## Your instructions
Below are lines of records; copy exactly those from the one containing "другого була б" through the one containing "text-align: center ->", leaving the pictures behind.

## Information provided
▽

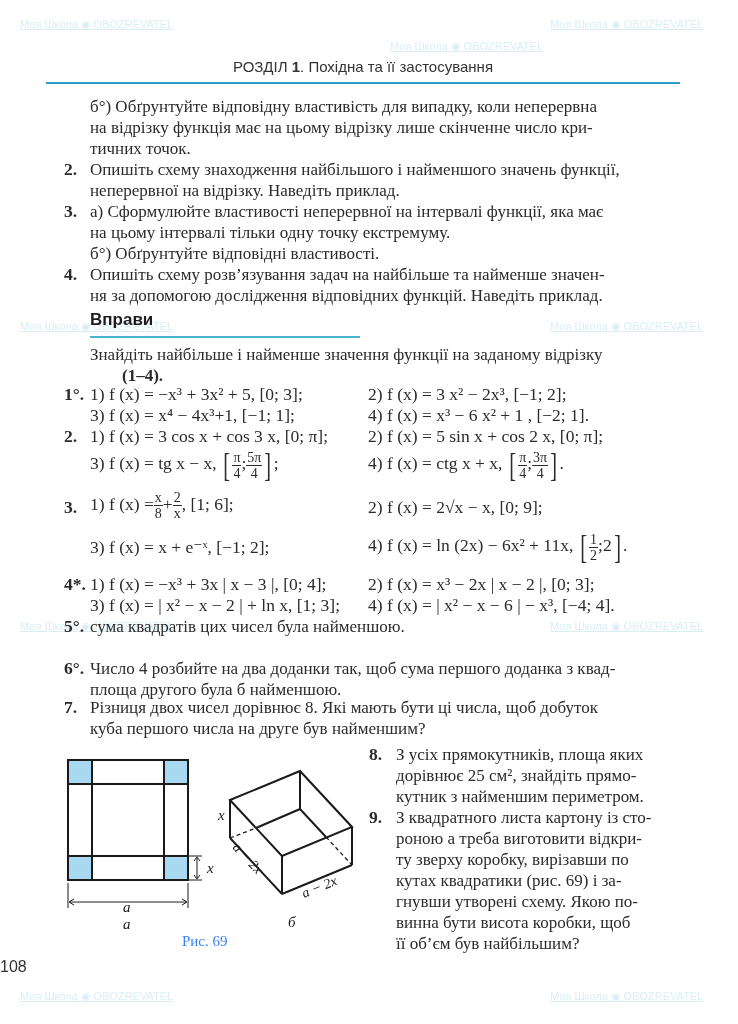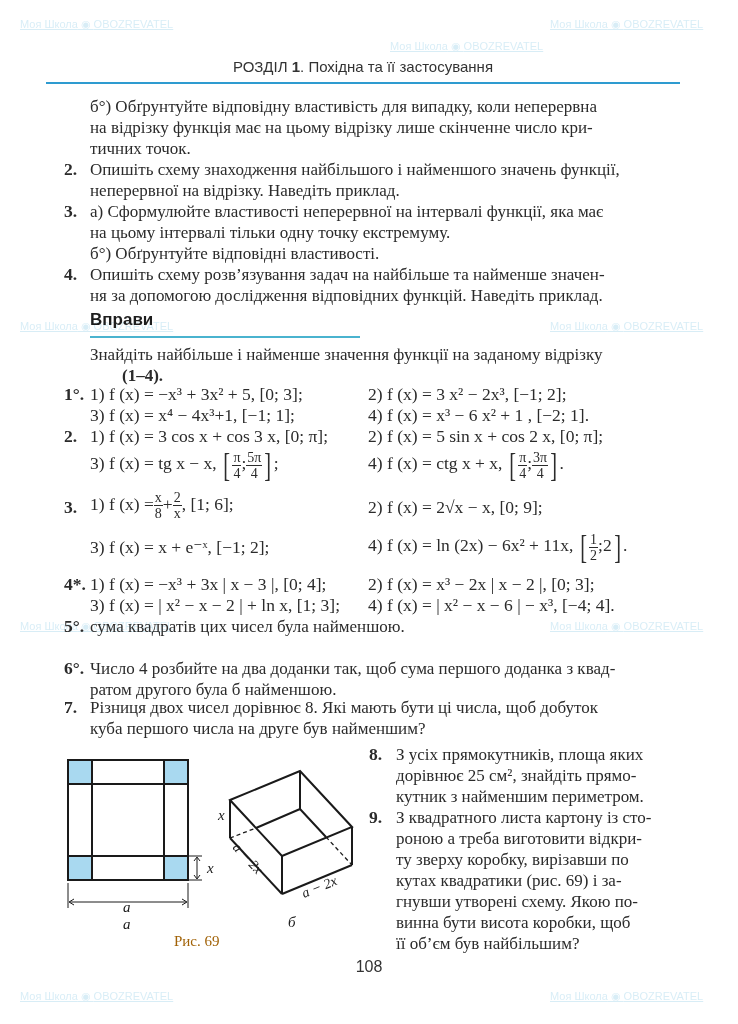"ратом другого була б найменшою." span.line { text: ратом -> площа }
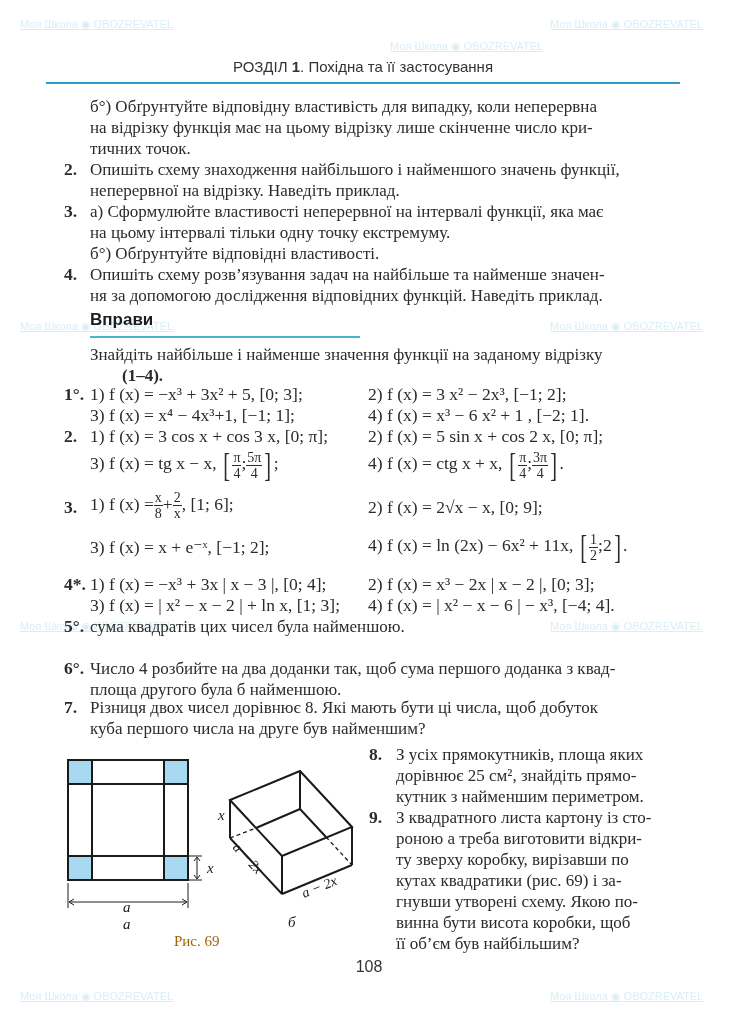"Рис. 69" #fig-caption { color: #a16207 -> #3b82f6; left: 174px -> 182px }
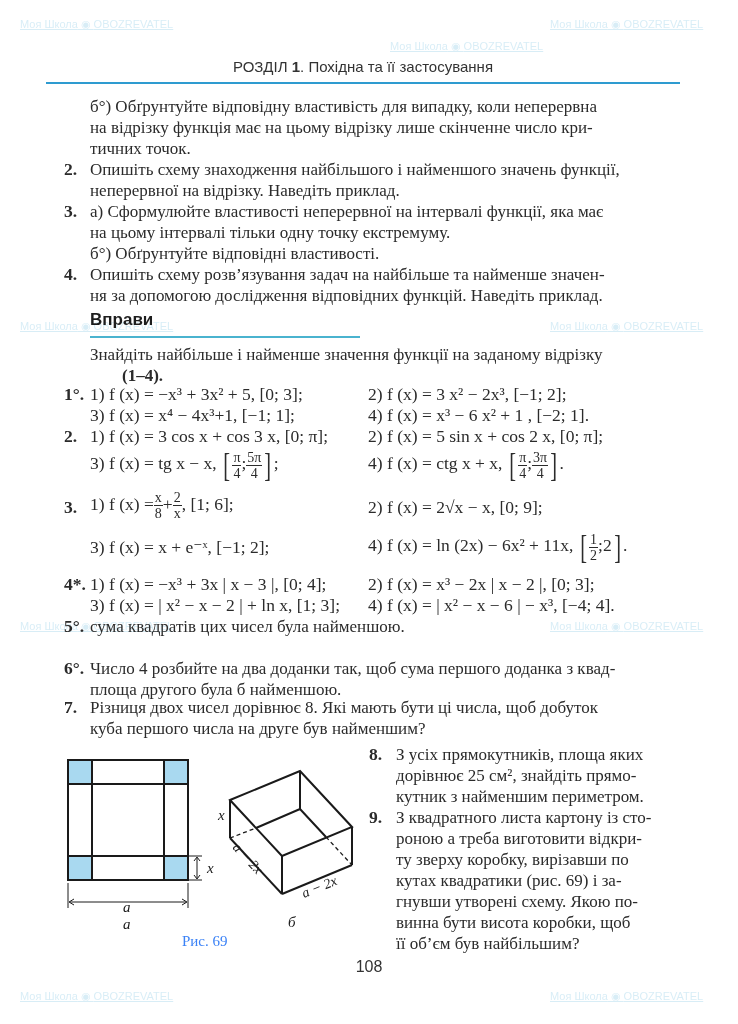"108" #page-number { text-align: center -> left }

△
▽

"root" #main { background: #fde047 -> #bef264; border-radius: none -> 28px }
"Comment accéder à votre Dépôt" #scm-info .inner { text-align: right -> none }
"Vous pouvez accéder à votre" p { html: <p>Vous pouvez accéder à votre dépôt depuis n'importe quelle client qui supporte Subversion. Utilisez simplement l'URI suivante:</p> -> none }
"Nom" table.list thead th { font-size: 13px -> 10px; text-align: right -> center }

△

## Written answer
"ратом другого була б найменшою." span.line { text: ратом -> площа }
"Рис. 69" #fig-caption { color: #a16207 -> #3b82f6; left: 174px -> 182px }
"108" #page-number { text-align: center -> left }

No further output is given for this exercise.